# Rear muffler delete?



## FireChicken (Sep 11, 2010)

I ran my car with just the rear mufflers off and ir sounded great but it looked terrible obviously with the tail pipes missing. 
So I'm just wondering if anyone makes a replacement piece with a straight pipe or resonator that I could buy until I get the money for a full exhaust.

-Harry-


----------



## srs7324 (Jul 8, 2010)

*Rear Exhaust Tips*

There are a few places.
Ebay actually had some homemade tips missing the mufflers.
They were really weak.

I bought the Chromed Afterburner flow thru mufflers with tips from KOOKS 
They bolt right up no problems.

They also have the complete flow thru pipes with tips for 1/2 the price of the mufflers and tips.


----------



## Mike_V (Mar 10, 2006)

I can't even imagine how loud that must be. You took it for a spin and could still live with it?


----------



## FireChicken (Sep 11, 2010)

Mike_V said:


> I can't even imagine how loud that must be. You took it for a spin and could still live with it?

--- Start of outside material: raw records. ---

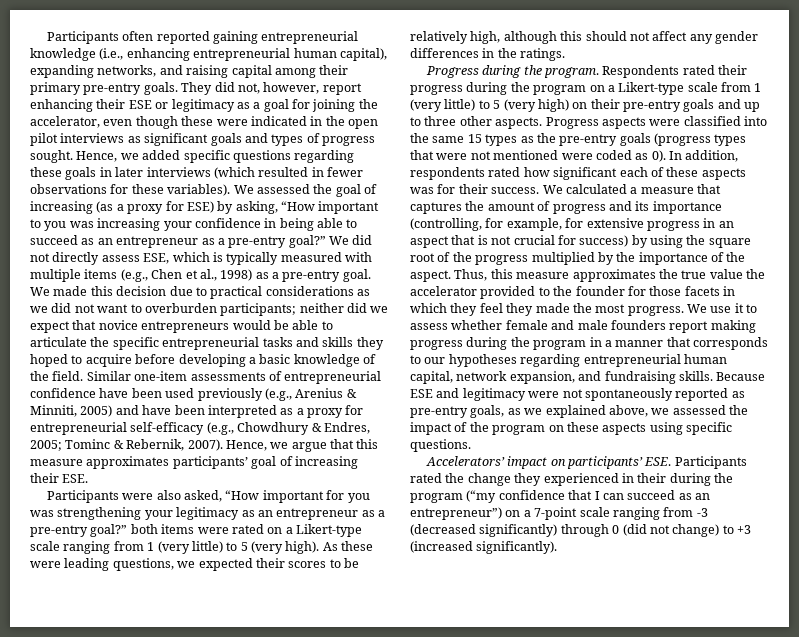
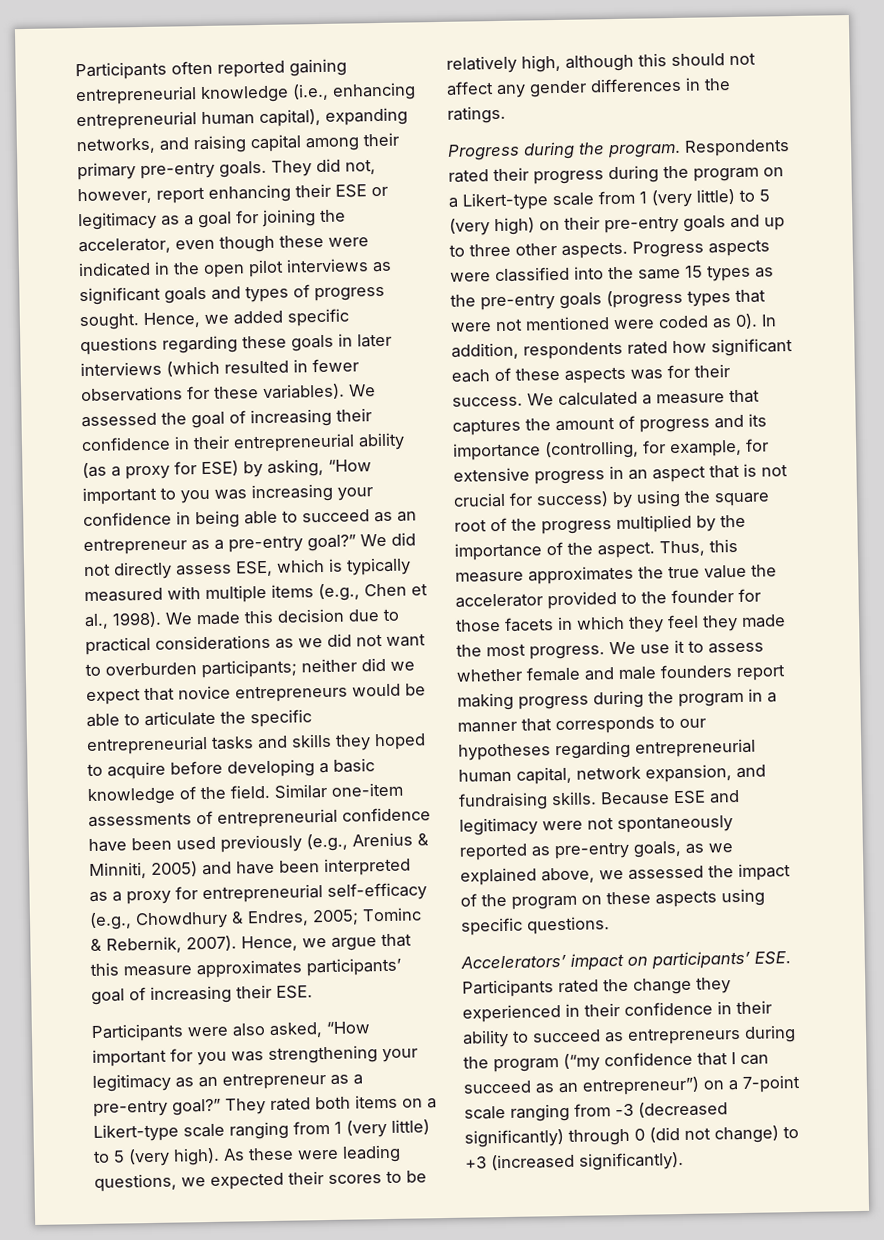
- We assessed the goal of increasing (as a proxy for ESE) by asking, “How important to you was increasing your confidence in being able to succeed as an entrepreneur as a pre-entry goal?”
+ We assessed the goal of increasing their confidence in their entrepreneurial ability (as a proxy for ESE) by asking, “How important to you was increasing your confidence in being able to succeed as an entrepreneur as a pre-entry goal?”
- We did not directly assess ESE, which is typically measured with multiple items (e.g., Chen et al., 1998) as a pre-entry goal.
+ We did not directly assess ESE, which is typically measured with multiple items (e.g., Chen et al., 1998).
- Participants were also asked, “How important for you was strengthening your legitimacy as an entrepreneur as a pre-entry goal?” both items were rated on a Likert-type scale ranging from 1 (very little) to 5 (very high).
+ Participants were also asked, “How important for you was strengthening your legitimacy as an entrepreneur as a pre-entry goal?” They rated both items on a Likert-type scale ranging from 1 (very little) to 5 (very high).
- Accelerators’ impact on participants’ ESE. Participants rated the change they experienced in their during the program (“my confidence that I can succeed as an entrepreneur”) on a 7-point scale ranging from -3 (decreased significantly) through 0 (did not change) to +3 (increased significantly).
+ Accelerators’ impact on participants’ ESE. Participants rated the change they experienced in their confidence in their ability to succeed as entrepreneurs during the program (“my confidence that I can succeed as an entrepreneur”) on a 7-point scale ranging from -3 (decreased significantly) through 0 (did not change) to +3 (increased significantly).

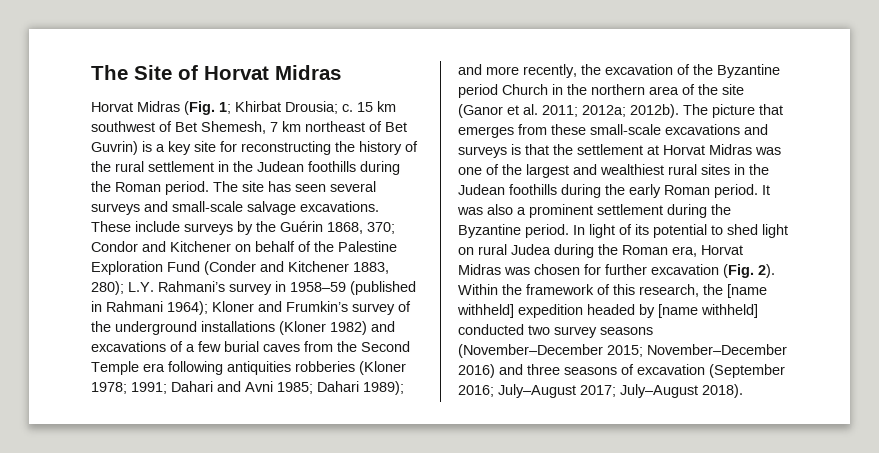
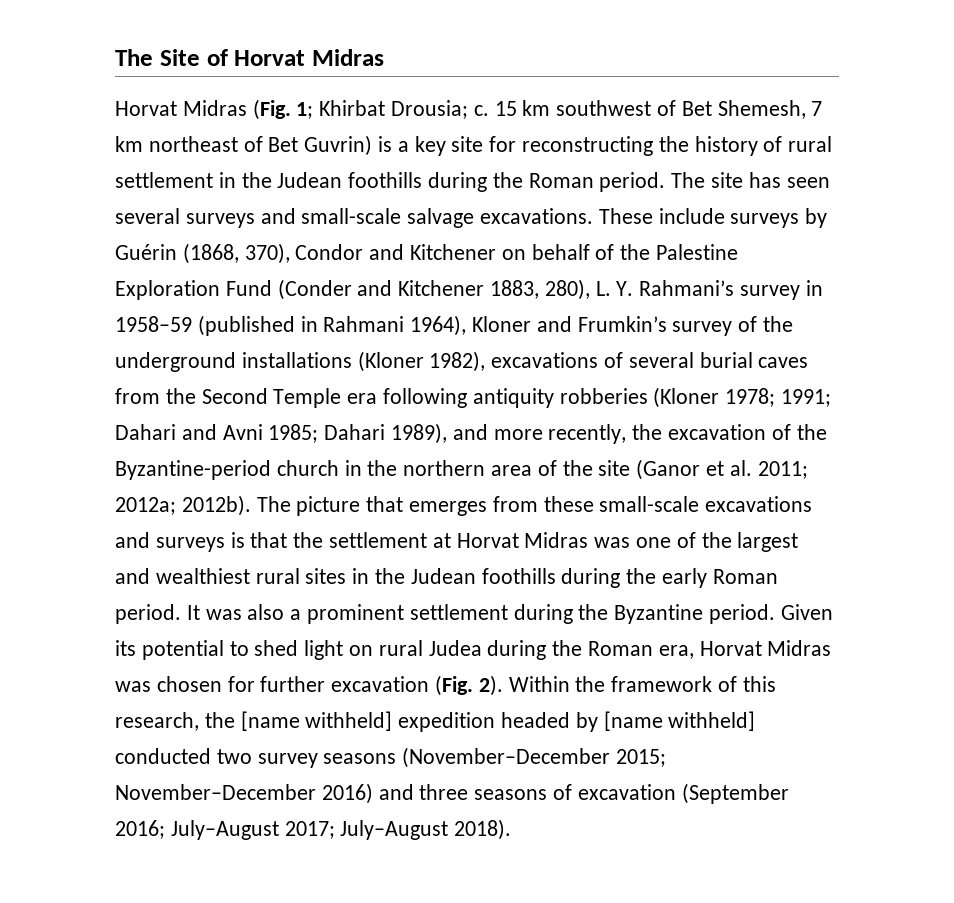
- 15 km southwest of Bet Shemesh, 7 km northeast of Bet Guvrin) is a key site for reconstructing the history of the rural settlement in the Judean foothills during the Roman period.
+ 15 km southwest of Bet Shemesh, 7 km northeast of Bet Guvrin) is a key site for reconstructing the history of rural settlement in the Judean foothills during the Roman period.
- These include surveys by the Guérin 1868, 370; Condor and Kitchener on behalf of the Palestine Exploration Fund (Conder and Kitchener 1883, 280); L.Y. Rahmani’s survey in 1958–59 (published in Rahmani 1964); Kloner and Frumkin’s survey of the underground installations (Kloner 1982) and excavations of a few burial caves from the Second Temple era following antiquities robberies (Kloner 1978;
+ These include surveys by Guérin (1868, 370), Condor and Kitchener on behalf of the Palestine Exploration Fund (Conder and Kitchener 1883, 280), L. Y. Rahmani’s survey in 1958–59 (published in Rahmani 1964), Kloner and Frumkin’s survey of the underground installations (Kloner 1982), excavations of several burial caves from the Second Temple era following antiquity robberies (Kloner 1978;
- Dahari 1989); and more recently, the excavation of the Byzantine period Church in the northern area of the site (Ganor et al. 2011;
+ Dahari 1989), and more recently, the excavation of the Byzantine-period church in the northern area of the site (Ganor et al. 2011;
- In light of its potential to shed light on rural Judea during the Roman era, Horvat Midras was chosen for further excavation (Fig. 2).
+ Given its potential to shed light on rural Judea during the Roman era, Horvat Midras was chosen for further excavation (Fig. 2).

It sounded a bit on the sloppy side but all and all i liked it. Its not like it was open headers

-Harry-


----------



## Gotagoat (Jan 6, 2006)

As did srs (above), I bought the Kooks Afterburners. Man, I love the exhaust note with these axle-backs and they look great. My GTO is not my daily driver but since I've installed the Afterburners (takes about an hour and you don't have to raise the car), I have to drive it to work once a week.


----------



## Noob1986 (Jan 9, 2010)

The gto sounds so sick without the oem cats and resonators, im running around right now with pacesetters long tubes and a corsa catback, every 2 years ill put on my catted midpipe for emissions, but other than that i could roll a golfball through my headers and out the tailpipe. Sounds great! :willy:


----------



## FireChicken (Sep 11, 2010)

Gotagoat said:


> As did srs (above), I bought the Kooks Afterburners. Man, I love the exhaust note with these axle-backs and they look great. My GTO is not my daily driver but since I've installed the Afterburners (takes about an hour and you don't have to raise the car), I have to drive it to work once a week.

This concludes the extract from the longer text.